Task requirements
Only lines with the word "Express" are wanted; copy each of them from the listing below.

Supplied records
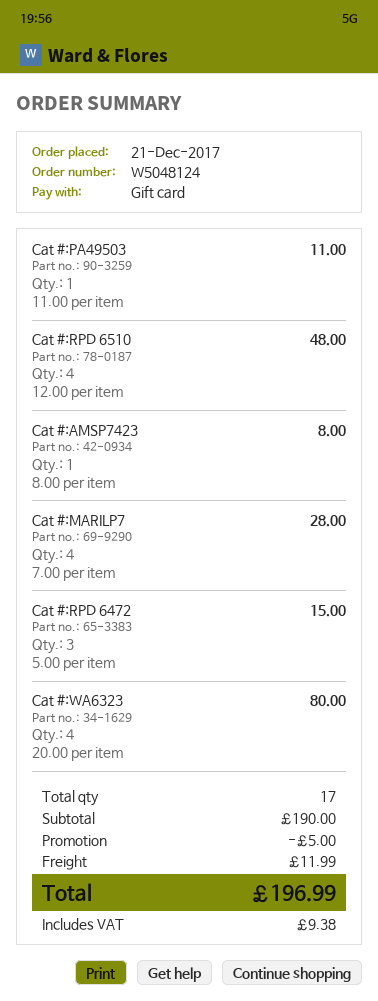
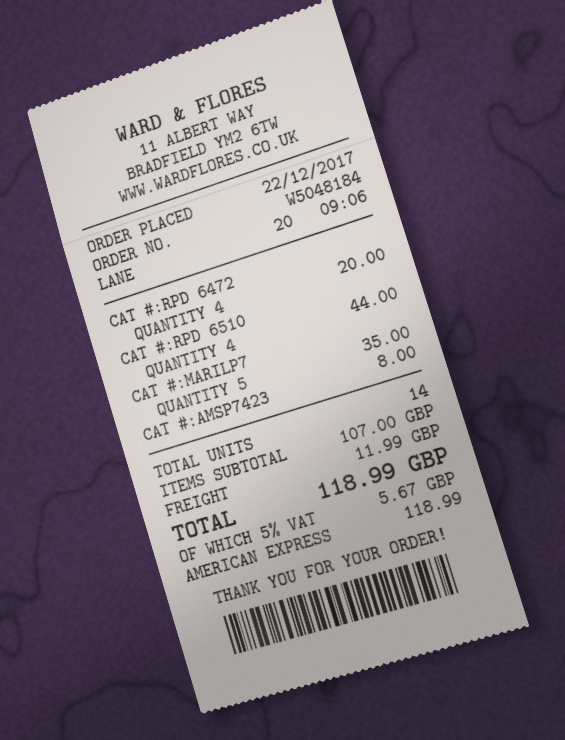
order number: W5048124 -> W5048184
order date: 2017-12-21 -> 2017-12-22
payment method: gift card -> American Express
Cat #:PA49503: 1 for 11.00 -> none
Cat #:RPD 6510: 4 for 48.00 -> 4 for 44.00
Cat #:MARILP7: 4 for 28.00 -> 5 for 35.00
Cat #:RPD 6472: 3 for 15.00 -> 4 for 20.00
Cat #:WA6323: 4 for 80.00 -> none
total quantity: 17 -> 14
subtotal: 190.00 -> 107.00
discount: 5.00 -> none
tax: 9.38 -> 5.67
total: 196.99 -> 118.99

...

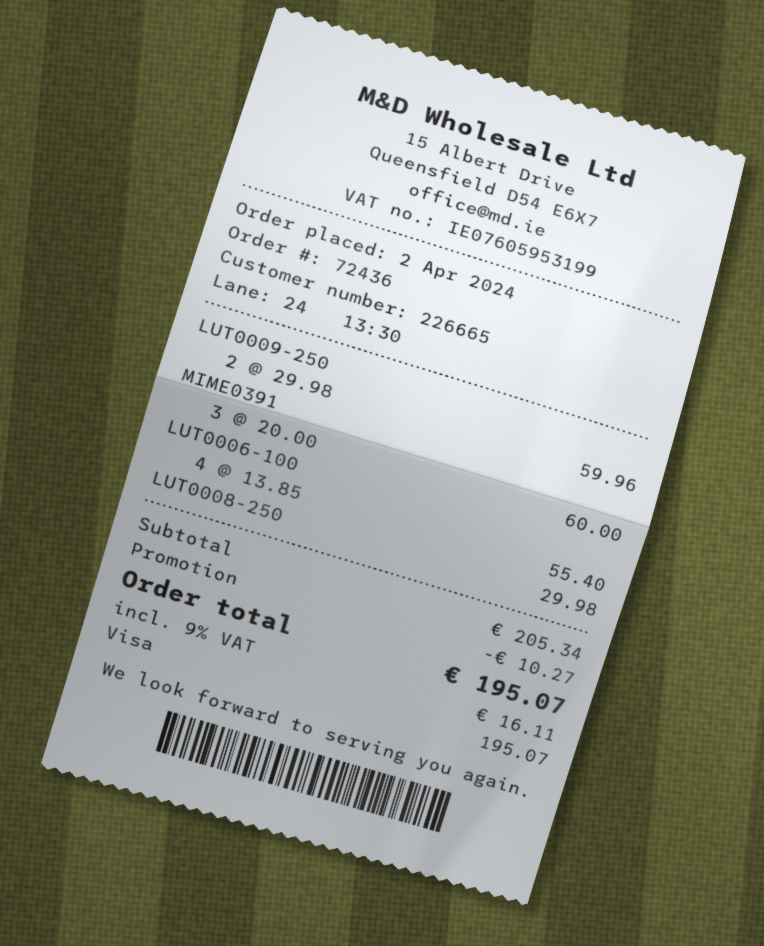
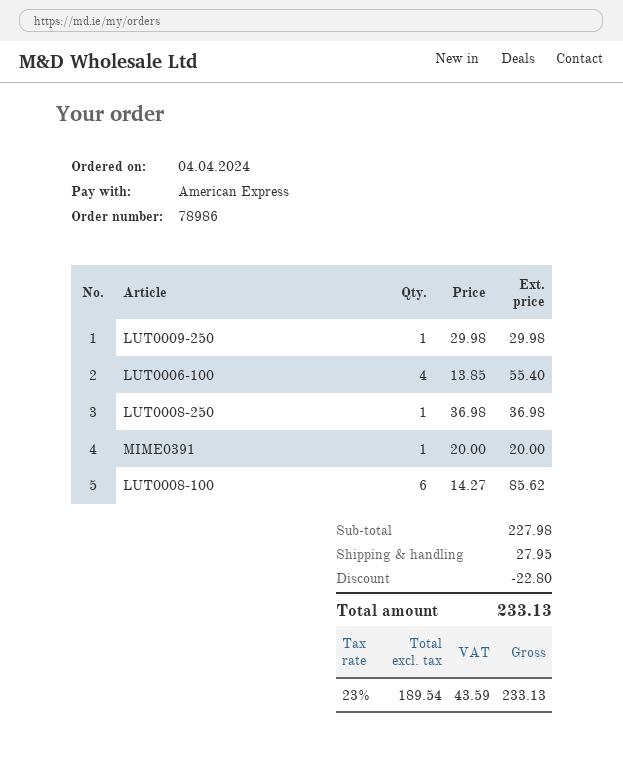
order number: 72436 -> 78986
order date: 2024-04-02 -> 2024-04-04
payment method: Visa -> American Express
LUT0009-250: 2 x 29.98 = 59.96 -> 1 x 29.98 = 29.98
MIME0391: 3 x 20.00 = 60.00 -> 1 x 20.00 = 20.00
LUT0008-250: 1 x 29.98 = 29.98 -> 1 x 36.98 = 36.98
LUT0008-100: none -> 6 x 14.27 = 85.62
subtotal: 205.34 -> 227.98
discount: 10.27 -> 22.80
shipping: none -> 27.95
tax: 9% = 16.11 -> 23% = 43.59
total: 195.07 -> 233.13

==

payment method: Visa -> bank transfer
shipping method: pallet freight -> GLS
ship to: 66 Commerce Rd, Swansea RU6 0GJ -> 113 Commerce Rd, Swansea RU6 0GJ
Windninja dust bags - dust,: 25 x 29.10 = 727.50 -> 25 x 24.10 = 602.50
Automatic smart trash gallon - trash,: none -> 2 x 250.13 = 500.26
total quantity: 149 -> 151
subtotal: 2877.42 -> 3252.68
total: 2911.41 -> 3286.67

Written reply
payment method: gift card -> American Express
payment method: Visa -> American Express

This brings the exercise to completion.